Suburban-Gardener-Eddison

Full Text:

SUBURBAN GARDENER: Daylilies Go With Everything

"When in April the sweet showers fall and pierce the drought of March to the

root... And the small fowl are making melody that sleep away the night with

eye (So nature pricks them and their heart engages) Then people long to go on

pilgrimages)."

--William Chaucer

By Anthony C. Bleach

These lines from the prologue of The Canterbury Tales I recall every Easter.

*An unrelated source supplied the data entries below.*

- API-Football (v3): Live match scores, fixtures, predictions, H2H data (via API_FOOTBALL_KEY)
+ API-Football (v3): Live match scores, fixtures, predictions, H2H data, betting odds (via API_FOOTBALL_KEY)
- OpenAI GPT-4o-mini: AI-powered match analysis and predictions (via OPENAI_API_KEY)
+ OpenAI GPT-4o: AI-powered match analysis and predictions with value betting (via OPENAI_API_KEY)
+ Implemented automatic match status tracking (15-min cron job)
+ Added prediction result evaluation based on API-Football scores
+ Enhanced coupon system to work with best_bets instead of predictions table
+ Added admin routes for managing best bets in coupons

Gardeners go through their own sort of pilgrimage at Easter. For example, The

Perennial Plant Conference at the University of Connecticut. Here they have

been teaching and researching into plants for over 100 years. She is the Alma

Mater of all who love horticulture.

For me the best presentation this year, though, was not from a professor, but

from a gardener so in love with her topic that we were all drawn into the

drama as irresistibly as if we were watching Shakespeare in Love. Sydney

Eddison was inspiring on "Daylilies Go with Everything." A less inspiring talk

would probably have resulted in pages of notes. This time I was so interested

I took few and will have to rely on her script.

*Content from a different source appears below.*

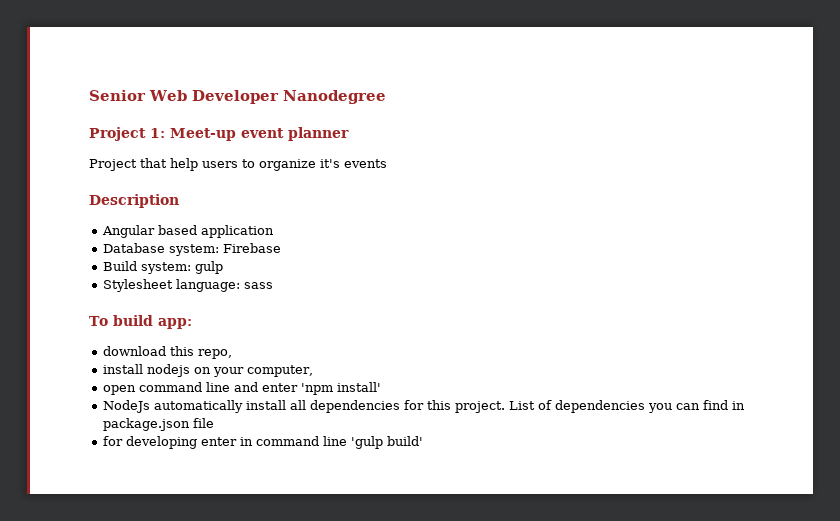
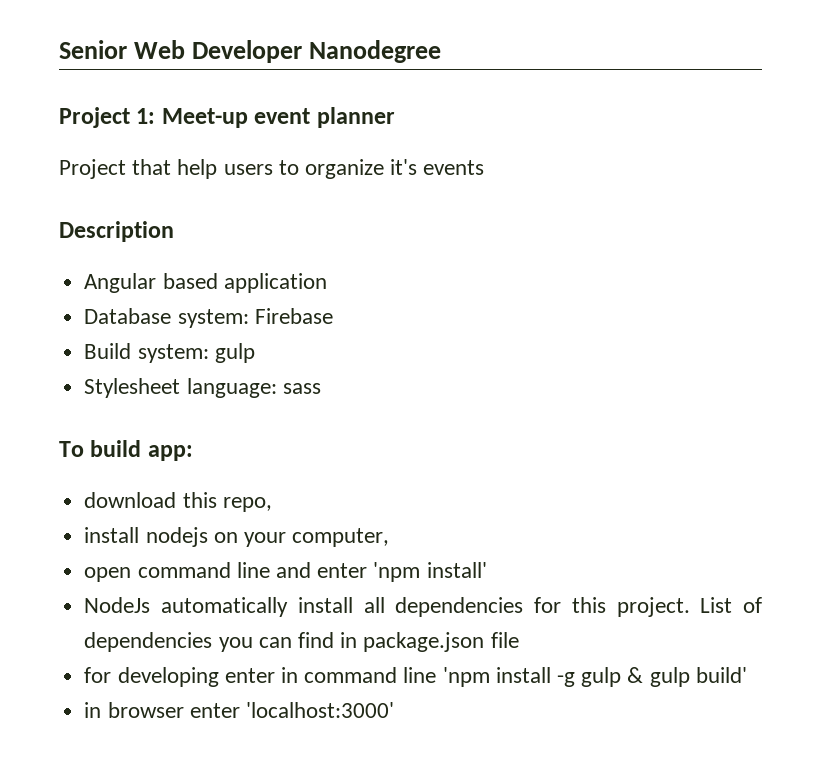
- for developing enter in command line 'gulp build'
+ for developing enter in command line 'npm install -g gulp & gulp build'
+ in browser enter 'localhost:3000'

One hundred years ago, British schoolmaster George Yeld won an Award of Merit

from the Royal Horticultural Society for the first daylily hybrid. It was

early flowering, semi-dwarf, with yellow flowers larger than that of its

species parents. For centuries before, daylilies were grown in their native

China and Japan. But it wasn't until the 17th Century that two species arrived

in England: the orange Hemerocallis fulva, and the lemon lily, H.

liliosphodelus . By George Yeld's time there were about six species.

The Story of Daylilies is part of the American Experience. In the 20s, Dr

Arlow Stout at the New York Botanical Garden began to research into the

infertility of H. fulva but soon found that daylilies had an enormous

potential for hybridizing and thus discovering (perhaps creating is more

accurate) new cultivars.

In the process of crossing thousands of plants, he discovered that the limited

flower colors of the species could "be broken up, recombined, and even

intensified through hybridization, thus producing an increase in diversity and

yielding new forms of special interest and value to the flower grower."

Stout introduced the first red and pink daylilies. He did a lot of work on

double flowered forms, miniature flowers, and flowers with patterns like eyes.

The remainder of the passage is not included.